━━━ RECORDS FOR PROCESSING

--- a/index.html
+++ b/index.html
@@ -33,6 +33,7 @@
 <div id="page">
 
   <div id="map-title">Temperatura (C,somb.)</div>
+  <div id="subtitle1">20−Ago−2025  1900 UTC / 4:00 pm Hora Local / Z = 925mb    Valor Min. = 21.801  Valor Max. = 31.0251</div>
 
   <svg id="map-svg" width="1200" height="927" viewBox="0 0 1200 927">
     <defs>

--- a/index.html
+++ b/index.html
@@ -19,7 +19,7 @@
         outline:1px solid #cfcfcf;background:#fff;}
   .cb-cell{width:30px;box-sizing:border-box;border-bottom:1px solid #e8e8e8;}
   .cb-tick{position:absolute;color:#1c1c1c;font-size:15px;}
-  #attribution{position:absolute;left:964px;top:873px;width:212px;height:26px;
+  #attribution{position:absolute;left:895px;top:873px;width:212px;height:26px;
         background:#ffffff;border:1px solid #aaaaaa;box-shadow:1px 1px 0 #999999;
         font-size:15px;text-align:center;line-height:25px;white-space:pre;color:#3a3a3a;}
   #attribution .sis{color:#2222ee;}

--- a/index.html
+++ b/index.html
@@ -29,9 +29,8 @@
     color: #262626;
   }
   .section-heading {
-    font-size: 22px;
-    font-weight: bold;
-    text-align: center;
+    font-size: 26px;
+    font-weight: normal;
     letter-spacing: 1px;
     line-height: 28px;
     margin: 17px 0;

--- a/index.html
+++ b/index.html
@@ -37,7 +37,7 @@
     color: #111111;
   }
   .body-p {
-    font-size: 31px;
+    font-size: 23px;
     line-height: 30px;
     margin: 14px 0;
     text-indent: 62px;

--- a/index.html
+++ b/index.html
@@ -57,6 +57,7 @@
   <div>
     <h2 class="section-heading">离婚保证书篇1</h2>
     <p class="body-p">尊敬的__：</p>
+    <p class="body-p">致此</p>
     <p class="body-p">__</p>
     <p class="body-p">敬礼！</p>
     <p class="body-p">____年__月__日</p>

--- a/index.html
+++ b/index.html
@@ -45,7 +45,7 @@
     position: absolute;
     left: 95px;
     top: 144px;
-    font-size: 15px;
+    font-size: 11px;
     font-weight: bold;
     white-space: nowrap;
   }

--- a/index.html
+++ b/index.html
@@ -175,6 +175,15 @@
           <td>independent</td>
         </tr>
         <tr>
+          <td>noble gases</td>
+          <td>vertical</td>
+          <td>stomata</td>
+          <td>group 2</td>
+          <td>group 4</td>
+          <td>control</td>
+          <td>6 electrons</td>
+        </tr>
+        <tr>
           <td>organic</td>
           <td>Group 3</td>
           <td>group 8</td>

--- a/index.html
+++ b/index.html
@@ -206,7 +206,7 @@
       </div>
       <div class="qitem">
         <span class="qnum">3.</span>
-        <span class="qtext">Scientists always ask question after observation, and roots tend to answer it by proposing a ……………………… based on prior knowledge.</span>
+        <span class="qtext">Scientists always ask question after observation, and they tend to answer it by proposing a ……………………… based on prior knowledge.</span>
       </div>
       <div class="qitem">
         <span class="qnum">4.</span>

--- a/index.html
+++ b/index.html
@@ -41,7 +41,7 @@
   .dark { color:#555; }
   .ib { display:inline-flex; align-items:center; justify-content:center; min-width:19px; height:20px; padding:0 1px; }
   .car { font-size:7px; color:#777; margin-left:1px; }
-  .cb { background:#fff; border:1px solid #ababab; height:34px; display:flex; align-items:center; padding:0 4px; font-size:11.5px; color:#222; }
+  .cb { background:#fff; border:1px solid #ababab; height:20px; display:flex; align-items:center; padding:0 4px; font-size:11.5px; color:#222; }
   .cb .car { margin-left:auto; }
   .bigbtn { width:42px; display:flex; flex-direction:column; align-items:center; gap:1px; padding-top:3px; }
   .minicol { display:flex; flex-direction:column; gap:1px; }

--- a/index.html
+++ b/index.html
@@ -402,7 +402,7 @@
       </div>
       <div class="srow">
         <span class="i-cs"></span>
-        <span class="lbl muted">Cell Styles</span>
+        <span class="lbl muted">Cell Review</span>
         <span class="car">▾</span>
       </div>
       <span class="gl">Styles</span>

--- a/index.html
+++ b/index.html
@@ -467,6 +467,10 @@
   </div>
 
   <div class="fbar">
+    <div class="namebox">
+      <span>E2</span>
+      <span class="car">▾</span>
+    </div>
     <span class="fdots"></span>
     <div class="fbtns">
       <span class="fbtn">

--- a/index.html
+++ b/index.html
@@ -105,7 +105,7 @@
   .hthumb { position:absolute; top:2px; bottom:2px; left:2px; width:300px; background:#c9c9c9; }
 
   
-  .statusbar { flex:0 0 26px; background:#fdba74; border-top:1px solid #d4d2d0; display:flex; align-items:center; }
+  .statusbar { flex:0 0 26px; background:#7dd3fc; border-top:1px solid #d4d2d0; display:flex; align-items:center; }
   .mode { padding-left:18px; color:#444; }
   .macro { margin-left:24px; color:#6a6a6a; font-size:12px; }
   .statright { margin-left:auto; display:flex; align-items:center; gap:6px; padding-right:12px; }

━━━━━━

**EXERCISE AIM:** Copy out the records shown above, every one, exactly.

**RESPONSE AREA:**
--- a/index.html
+++ b/index.html
@@ -33,6 +33,7 @@
 <div id="page">
 
   <div id="map-title">Temperatura (C,somb.)</div>
+  <div id="subtitle1">20−Ago−2025  1900 UTC / 4:00 pm Hora Local / Z = 925mb    Valor Min. = 21.801  Valor Max. = 31.0251</div>
 
   <svg id="map-svg" width="1200" height="927" viewBox="0 0 1200 927">
     <defs>

--- a/index.html
+++ b/index.html
@@ -19,7 +19,7 @@
         outline:1px solid #cfcfcf;background:#fff;}
   .cb-cell{width:30px;box-sizing:border-box;border-bottom:1px solid #e8e8e8;}
   .cb-tick{position:absolute;color:#1c1c1c;font-size:15px;}
-  #attribution{position:absolute;left:964px;top:873px;width:212px;height:26px;
+  #attribution{position:absolute;left:895px;top:873px;width:212px;height:26px;
         background:#ffffff;border:1px solid #aaaaaa;box-shadow:1px 1px 0 #999999;
         font-size:15px;text-align:center;line-height:25px;white-space:pre;color:#3a3a3a;}
   #attribution .sis{color:#2222ee;}

--- a/index.html
+++ b/index.html
@@ -29,9 +29,8 @@
     color: #262626;
   }
   .section-heading {
-    font-size: 22px;
-    font-weight: bold;
-    text-align: center;
+    font-size: 26px;
+    font-weight: normal;
     letter-spacing: 1px;
     line-height: 28px;
     margin: 17px 0;

--- a/index.html
+++ b/index.html
@@ -37,7 +37,7 @@
     color: #111111;
   }
   .body-p {
-    font-size: 31px;
+    font-size: 23px;
     line-height: 30px;
     margin: 14px 0;
     text-indent: 62px;

--- a/index.html
+++ b/index.html
@@ -57,6 +57,7 @@
   <div>
     <h2 class="section-heading">离婚保证书篇1</h2>
     <p class="body-p">尊敬的__：</p>
+    <p class="body-p">致此</p>
     <p class="body-p">__</p>
     <p class="body-p">敬礼！</p>
     <p class="body-p">____年__月__日</p>

--- a/index.html
+++ b/index.html
@@ -45,7 +45,7 @@
     position: absolute;
     left: 95px;
     top: 144px;
-    font-size: 15px;
+    font-size: 11px;
     font-weight: bold;
     white-space: nowrap;
   }

--- a/index.html
+++ b/index.html
@@ -175,6 +175,15 @@
           <td>independent</td>
         </tr>
         <tr>
+          <td>noble gases</td>
+          <td>vertical</td>
+          <td>stomata</td>
+          <td>group 2</td>
+          <td>group 4</td>
+          <td>control</td>
+          <td>6 electrons</td>
+        </tr>
+        <tr>
           <td>organic</td>
           <td>Group 3</td>
           <td>group 8</td>

--- a/index.html
+++ b/index.html
@@ -206,7 +206,7 @@
       </div>
       <div class="qitem">
         <span class="qnum">3.</span>
-        <span class="qtext">Scientists always ask question after observation, and roots tend to answer it by proposing a ……………………… based on prior knowledge.</span>
+        <span class="qtext">Scientists always ask question after observation, and they tend to answer it by proposing a ……………………… based on prior knowledge.</span>
       </div>
       <div class="qitem">
         <span class="qnum">4.</span>

--- a/index.html
+++ b/index.html
@@ -41,7 +41,7 @@
   .dark { color:#555; }
   .ib { display:inline-flex; align-items:center; justify-content:center; min-width:19px; height:20px; padding:0 1px; }
   .car { font-size:7px; color:#777; margin-left:1px; }
-  .cb { background:#fff; border:1px solid #ababab; height:34px; display:flex; align-items:center; padding:0 4px; font-size:11.5px; color:#222; }
+  .cb { background:#fff; border:1px solid #ababab; height:20px; display:flex; align-items:center; padding:0 4px; font-size:11.5px; color:#222; }
   .cb .car { margin-left:auto; }
   .bigbtn { width:42px; display:flex; flex-direction:column; align-items:center; gap:1px; padding-top:3px; }
   .minicol { display:flex; flex-direction:column; gap:1px; }

--- a/index.html
+++ b/index.html
@@ -402,7 +402,7 @@
       </div>
       <div class="srow">
         <span class="i-cs"></span>
-        <span class="lbl muted">Cell Styles</span>
+        <span class="lbl muted">Cell Review</span>
         <span class="car">▾</span>
       </div>
       <span class="gl">Styles</span>

--- a/index.html
+++ b/index.html
@@ -467,6 +467,10 @@
   </div>
 
   <div class="fbar">
+    <div class="namebox">
+      <span>E2</span>
+      <span class="car">▾</span>
+    </div>
     <span class="fdots"></span>
     <div class="fbtns">
       <span class="fbtn">

--- a/index.html
+++ b/index.html
@@ -105,7 +105,7 @@
   .hthumb { position:absolute; top:2px; bottom:2px; left:2px; width:300px; background:#c9c9c9; }
 
   
-  .statusbar { flex:0 0 26px; background:#fdba74; border-top:1px solid #d4d2d0; display:flex; align-items:center; }
+  .statusbar { flex:0 0 26px; background:#7dd3fc; border-top:1px solid #d4d2d0; display:flex; align-items:center; }
   .mode { padding-left:18px; color:#444; }
   .macro { margin-left:24px; color:#6a6a6a; font-size:12px; }
   .statright { margin-left:auto; display:flex; align-items:center; gap:6px; padding-right:12px; }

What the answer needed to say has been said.